I am flirting with the idea of using econometrics and regression to improve upon the classical SPC control charting techniques. Hopefully with the end of goal of doing trend analysis on mean and variance concurrently while generating control charts, which would add further cues for an out of control process.
While looking into how the control limits are defined for X-bar chart, I understand why we use the empirical values for $d_2$ and $A_2$, but I'm wondering if other alternatives are as robust as this technique.

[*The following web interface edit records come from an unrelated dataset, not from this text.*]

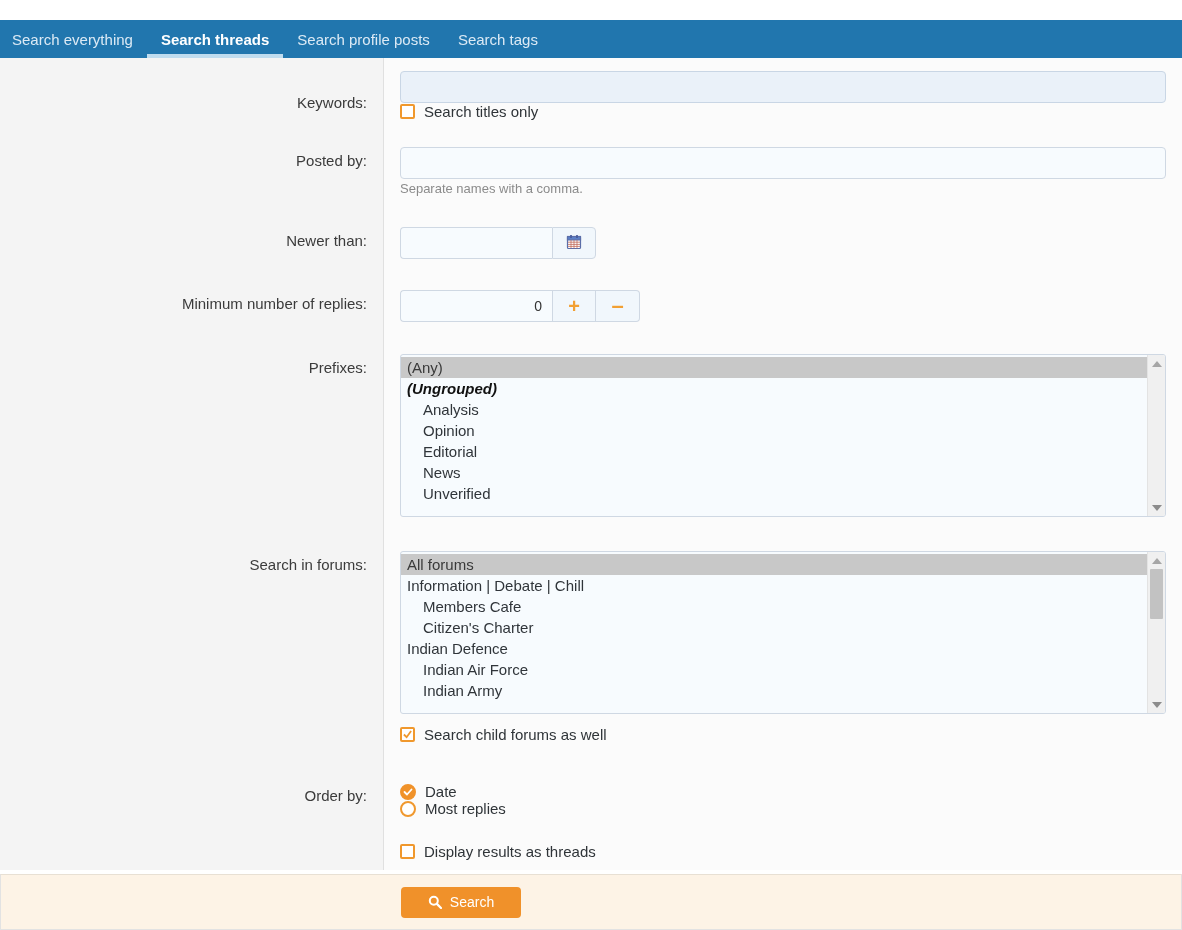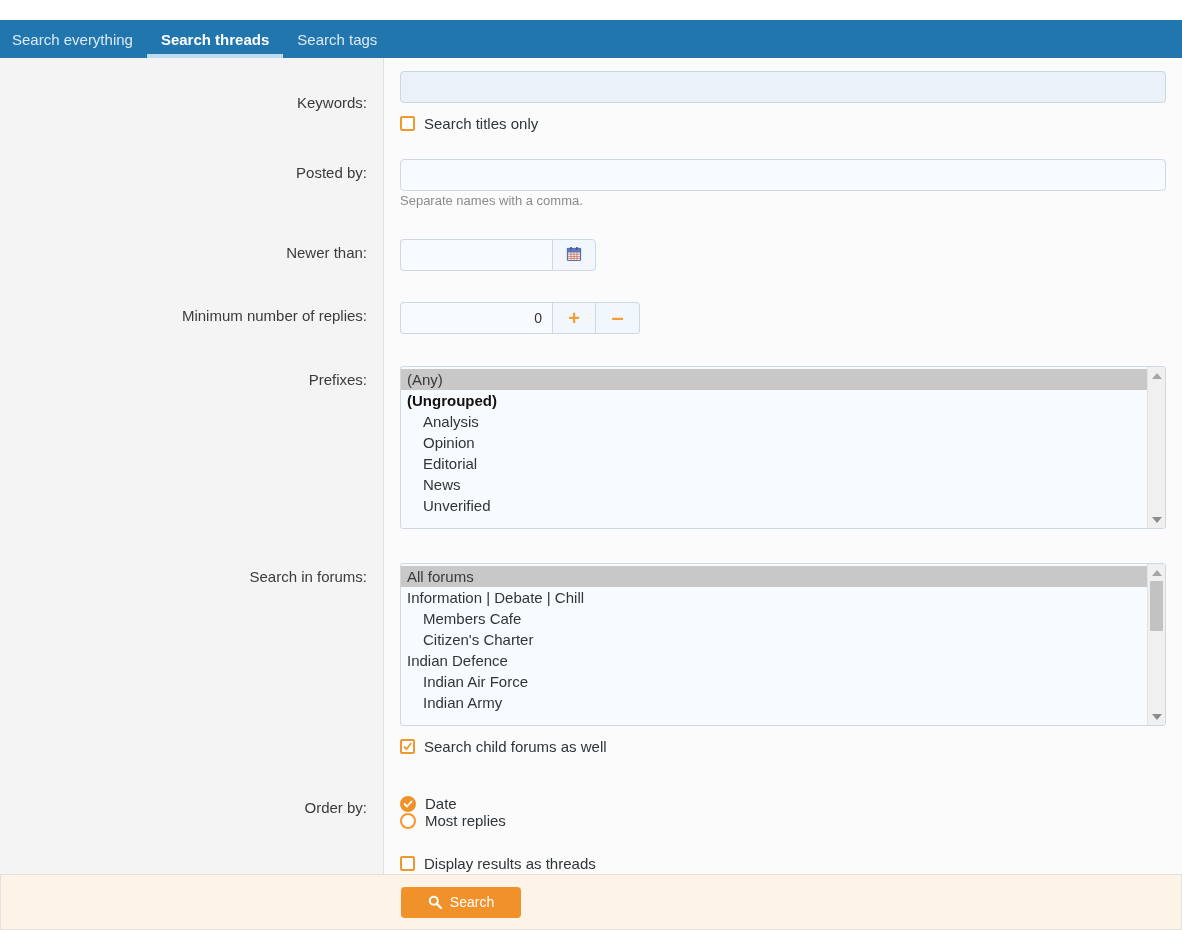"Search profile posts" div.tab { html: none -> <div> <span>Search profile posts</span> </div> }
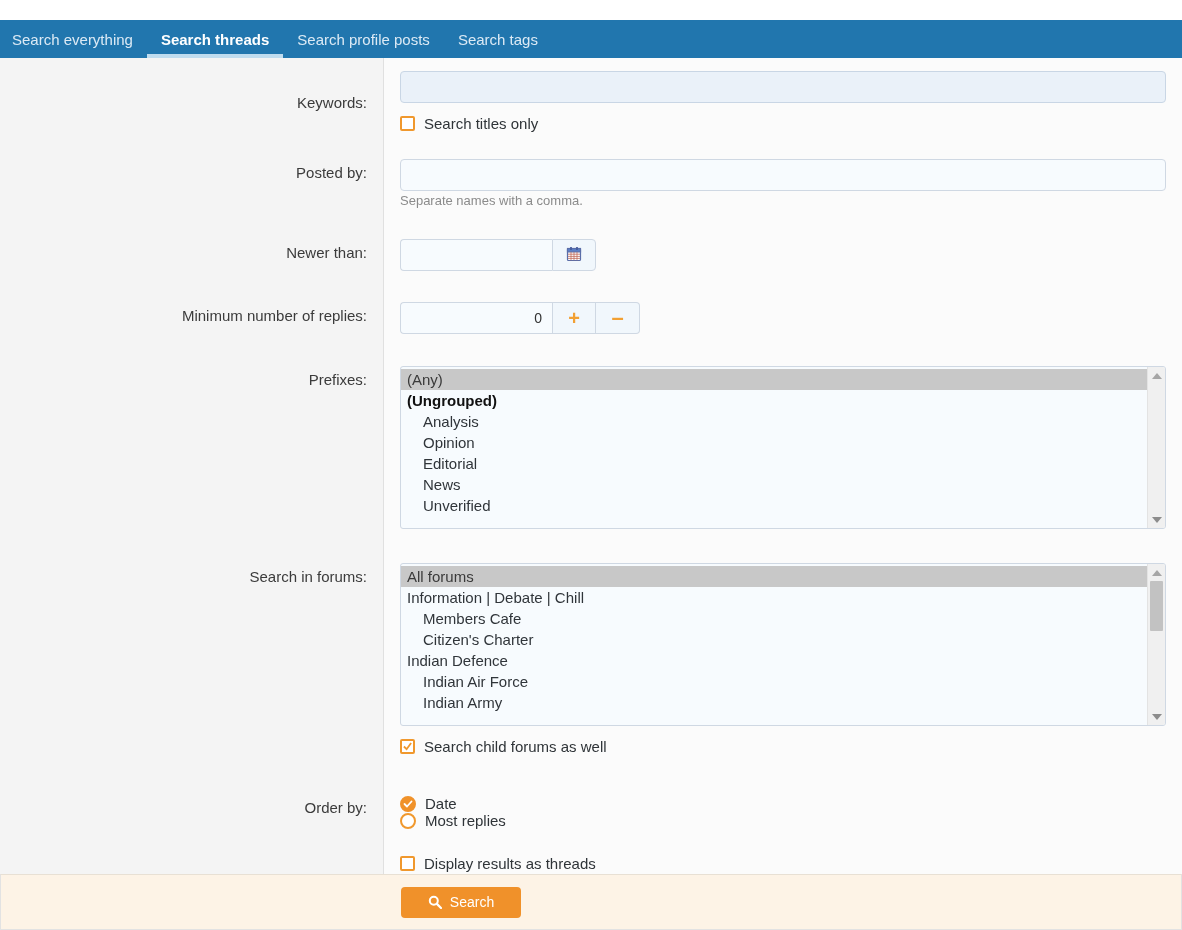"Search titles only" div.optrow { margin-top: 12px -> none }
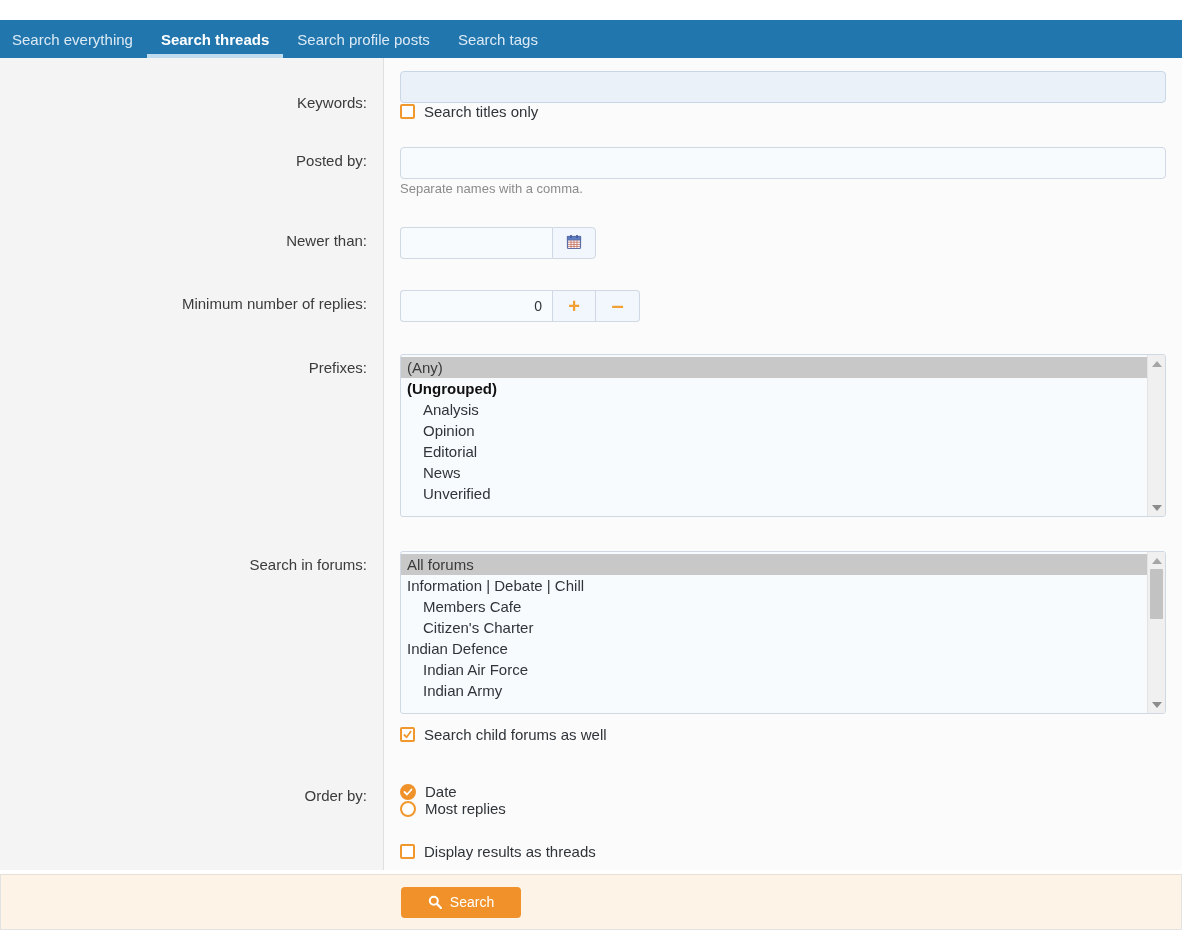"(Ungrouped)" .opt.bold { font-style: none -> italic }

If we define the X-bar chart with:
$\mu \pm 3 \dfrac{\sigma}{\sqrt{n}} \approx \overline{\overline{X}} \pm 3 \dfrac{\hat{\sigma}}{\sqrt{n}}$
Why can we not estimate:
$\hat{\sigma} = s_x$ instead of using $\hat{\sigma} = \dfrac{\overline{R}}{d_2}$
or alternatively use $\mu \pm 3 \dfrac{\sigma}{\sqrt{n}} \approx \overline{\overline{X}} \pm 3 s_\overline{X}$
I understand that using R is convenient since we have it at hand, but since most control charts are built electronically nowadays I am not worried about convenience. Also, I understand that an Xbar chart without an R chart will not catch changes in subgroup variation.
Please let me know if my question is misleading or framed incorrectly.